DESCRIPTION OF THE TASK = Please reproduce the entries that follow, keeping each word intact.

INPUT MATERIAL =
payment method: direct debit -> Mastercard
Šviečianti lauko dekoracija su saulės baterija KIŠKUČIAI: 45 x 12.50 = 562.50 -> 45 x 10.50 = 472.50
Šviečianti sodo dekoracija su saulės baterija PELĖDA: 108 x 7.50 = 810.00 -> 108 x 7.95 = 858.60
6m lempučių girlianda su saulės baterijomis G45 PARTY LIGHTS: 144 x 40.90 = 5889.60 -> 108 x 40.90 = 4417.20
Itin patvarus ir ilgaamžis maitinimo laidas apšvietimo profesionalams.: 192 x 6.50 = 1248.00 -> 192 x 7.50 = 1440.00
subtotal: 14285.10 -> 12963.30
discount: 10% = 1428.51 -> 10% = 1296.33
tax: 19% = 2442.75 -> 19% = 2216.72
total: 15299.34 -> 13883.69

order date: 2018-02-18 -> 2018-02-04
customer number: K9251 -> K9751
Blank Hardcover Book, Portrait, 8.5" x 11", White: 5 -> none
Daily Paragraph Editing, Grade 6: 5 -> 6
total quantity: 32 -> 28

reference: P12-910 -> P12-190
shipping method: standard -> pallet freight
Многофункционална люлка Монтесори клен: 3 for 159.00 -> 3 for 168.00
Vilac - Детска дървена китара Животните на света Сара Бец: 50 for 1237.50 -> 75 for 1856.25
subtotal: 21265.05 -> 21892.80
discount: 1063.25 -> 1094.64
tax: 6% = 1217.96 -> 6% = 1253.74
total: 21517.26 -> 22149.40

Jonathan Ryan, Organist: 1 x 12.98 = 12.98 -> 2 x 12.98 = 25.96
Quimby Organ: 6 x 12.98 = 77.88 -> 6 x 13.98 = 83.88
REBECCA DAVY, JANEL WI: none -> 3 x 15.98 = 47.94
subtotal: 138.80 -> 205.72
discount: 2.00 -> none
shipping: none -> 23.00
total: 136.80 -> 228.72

RESPONSE TO THE TASK =
payment method: direct debit -> Mastercard
Šviečianti lauko dekoracija su saulės baterija KIŠKUČIAI: 45 x 12.50 = 562.50 -> 45 x 10.50 = 472.50
Šviečianti sodo dekoracija su saulės baterija PELĖDA: 108 x 7.50 = 810.00 -> 108 x 7.95 = 858.60
6m lempučių girlianda su saulės baterijomis G45 PARTY LIGHTS: 144 x 40.90 = 5889.60 -> 108 x 40.90 = 4417.20
Itin patvarus ir ilgaamžis maitinimo laidas apšvietimo profesionalams.: 192 x 6.50 = 1248.00 -> 192 x 7.50 = 1440.00
subtotal: 14285.10 -> 12963.30
discount: 10% = 1428.51 -> 10% = 1296.33
tax: 19% = 2442.75 -> 19% = 2216.72
total: 15299.34 -> 13883.69

order date: 2018-02-18 -> 2018-02-04
customer number: K9251 -> K9751
Blank Hardcover Book, Portrait, 8.5" x 11", White: 5 -> none
Daily Paragraph Editing, Grade 6: 5 -> 6
total quantity: 32 -> 28

reference: P12-910 -> P12-190
shipping method: standard -> pallet freight
Многофункционална люлка Монтесори клен: 3 for 159.00 -> 3 for 168.00
Vilac - Детска дървена китара Животните на света Сара Бец: 50 for 1237.50 -> 75 for 1856.25
subtotal: 21265.05 -> 21892.80
discount: 1063.25 -> 1094.64
tax: 6% = 1217.96 -> 6% = 1253.74
total: 21517.26 -> 22149.40

Jonathan Ryan, Organist: 1 x 12.98 = 12.98 -> 2 x 12.98 = 25.96
Quimby Organ: 6 x 12.98 = 77.88 -> 6 x 13.98 = 83.88
REBECCA DAVY, JANEL WI: none -> 3 x 15.98 = 47.94
subtotal: 138.80 -> 205.72
discount: 2.00 -> none
shipping: none -> 23.00
total: 136.80 -> 228.72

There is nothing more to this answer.